-- Opening Marker --

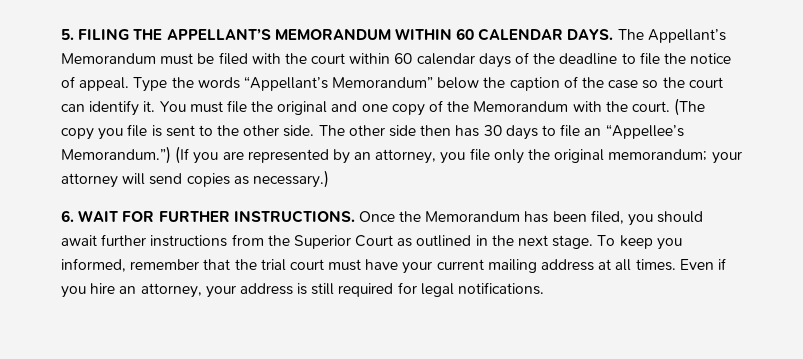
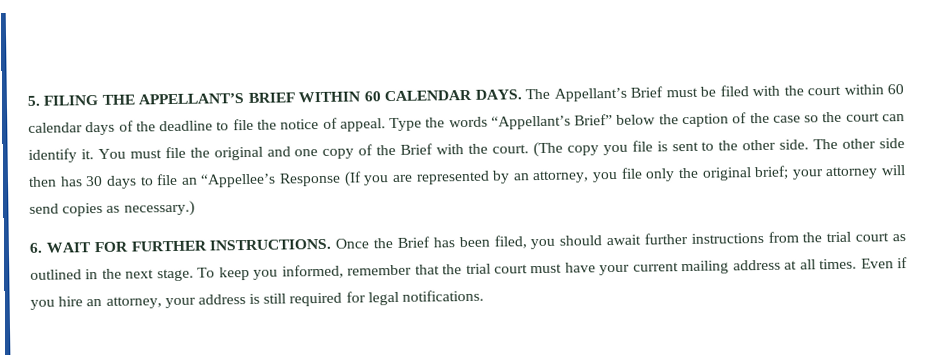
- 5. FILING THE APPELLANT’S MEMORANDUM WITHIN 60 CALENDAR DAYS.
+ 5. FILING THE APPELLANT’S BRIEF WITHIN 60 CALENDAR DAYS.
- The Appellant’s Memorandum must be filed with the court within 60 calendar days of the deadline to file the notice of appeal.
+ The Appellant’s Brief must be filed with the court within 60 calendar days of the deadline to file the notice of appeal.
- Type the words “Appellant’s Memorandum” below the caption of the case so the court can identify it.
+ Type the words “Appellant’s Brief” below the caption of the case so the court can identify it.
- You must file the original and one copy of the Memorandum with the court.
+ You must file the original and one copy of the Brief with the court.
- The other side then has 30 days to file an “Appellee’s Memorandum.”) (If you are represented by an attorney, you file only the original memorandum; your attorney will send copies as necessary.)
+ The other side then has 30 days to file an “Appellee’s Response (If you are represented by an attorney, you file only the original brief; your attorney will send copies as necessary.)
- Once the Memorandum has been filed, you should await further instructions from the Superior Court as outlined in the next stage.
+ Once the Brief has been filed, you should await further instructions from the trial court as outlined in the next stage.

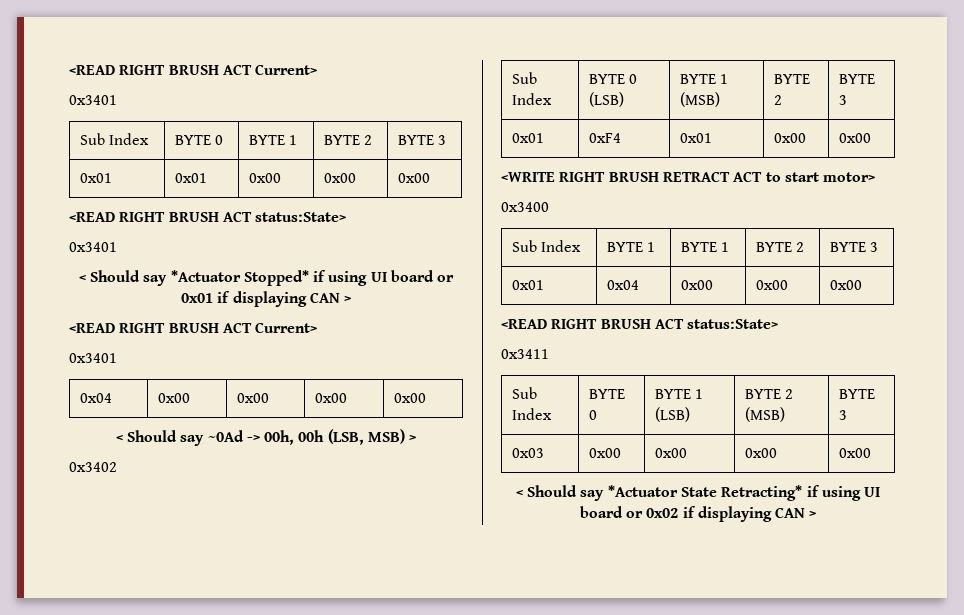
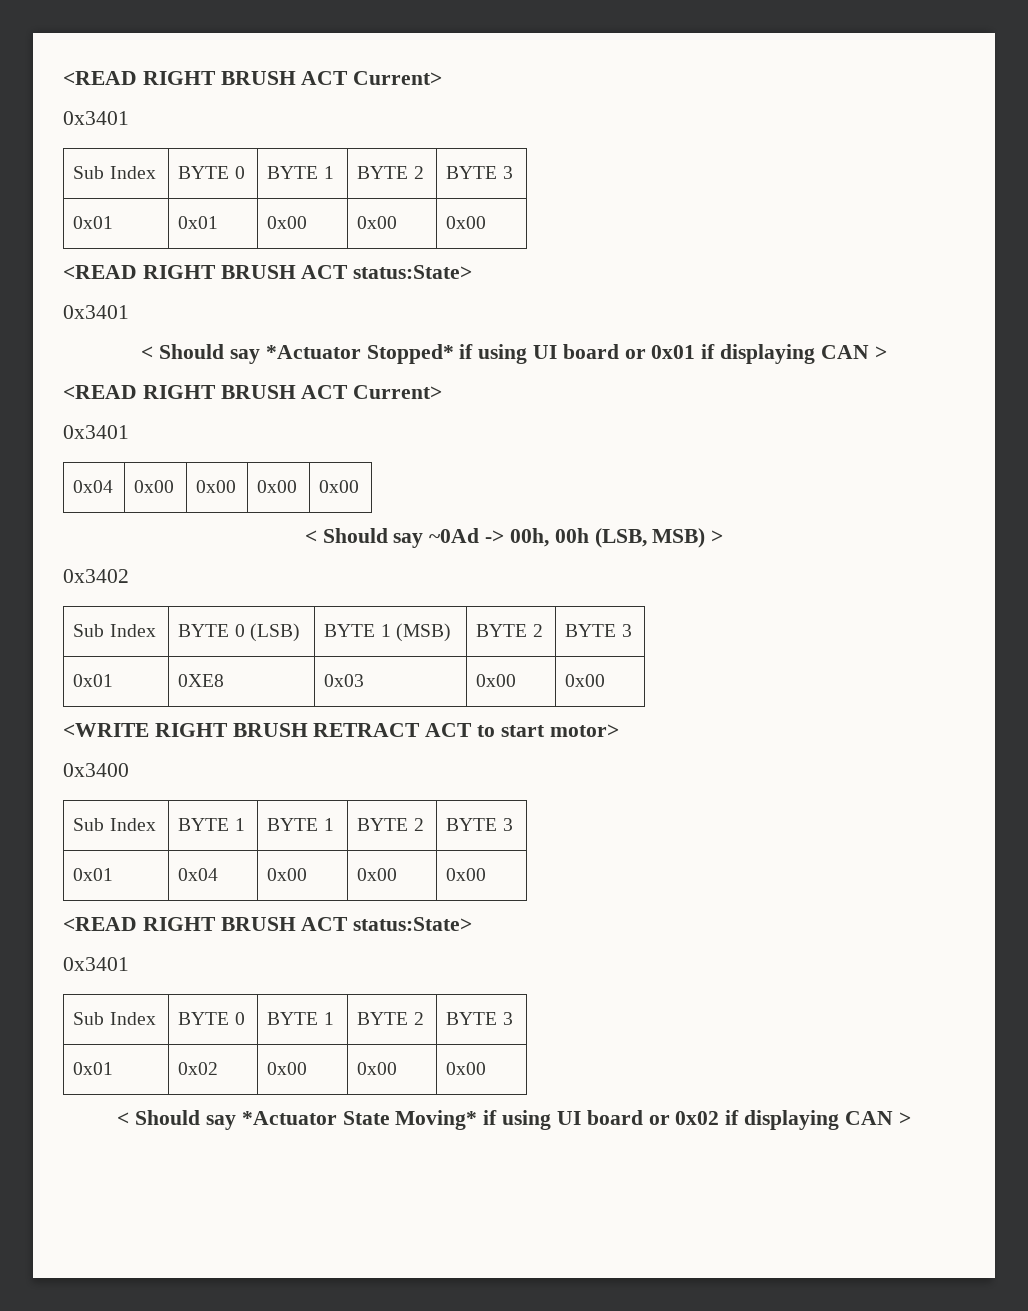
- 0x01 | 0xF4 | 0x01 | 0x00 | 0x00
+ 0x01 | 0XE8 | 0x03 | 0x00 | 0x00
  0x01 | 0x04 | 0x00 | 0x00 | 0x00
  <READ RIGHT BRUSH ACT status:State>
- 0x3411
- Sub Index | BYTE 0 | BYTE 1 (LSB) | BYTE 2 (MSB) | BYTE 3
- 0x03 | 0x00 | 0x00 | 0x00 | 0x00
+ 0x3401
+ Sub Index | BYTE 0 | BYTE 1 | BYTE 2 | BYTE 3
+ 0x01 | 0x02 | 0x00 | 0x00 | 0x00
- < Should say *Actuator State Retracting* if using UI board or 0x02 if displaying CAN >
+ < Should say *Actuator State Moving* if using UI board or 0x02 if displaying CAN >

-- Closing Marker --

Beginning at the line above with "- The Appellant’s" and finishing at the line with "Appellant’s Brief must", return each line exactly and return nothing else.

Result for this exercise —
- The Appellant’s Memorandum must be filed with the court within 60 calendar days of the deadline to file the notice of appeal.
+ The Appellant’s Brief must be filed with the court within 60 calendar days of the deadline to file the notice of appeal.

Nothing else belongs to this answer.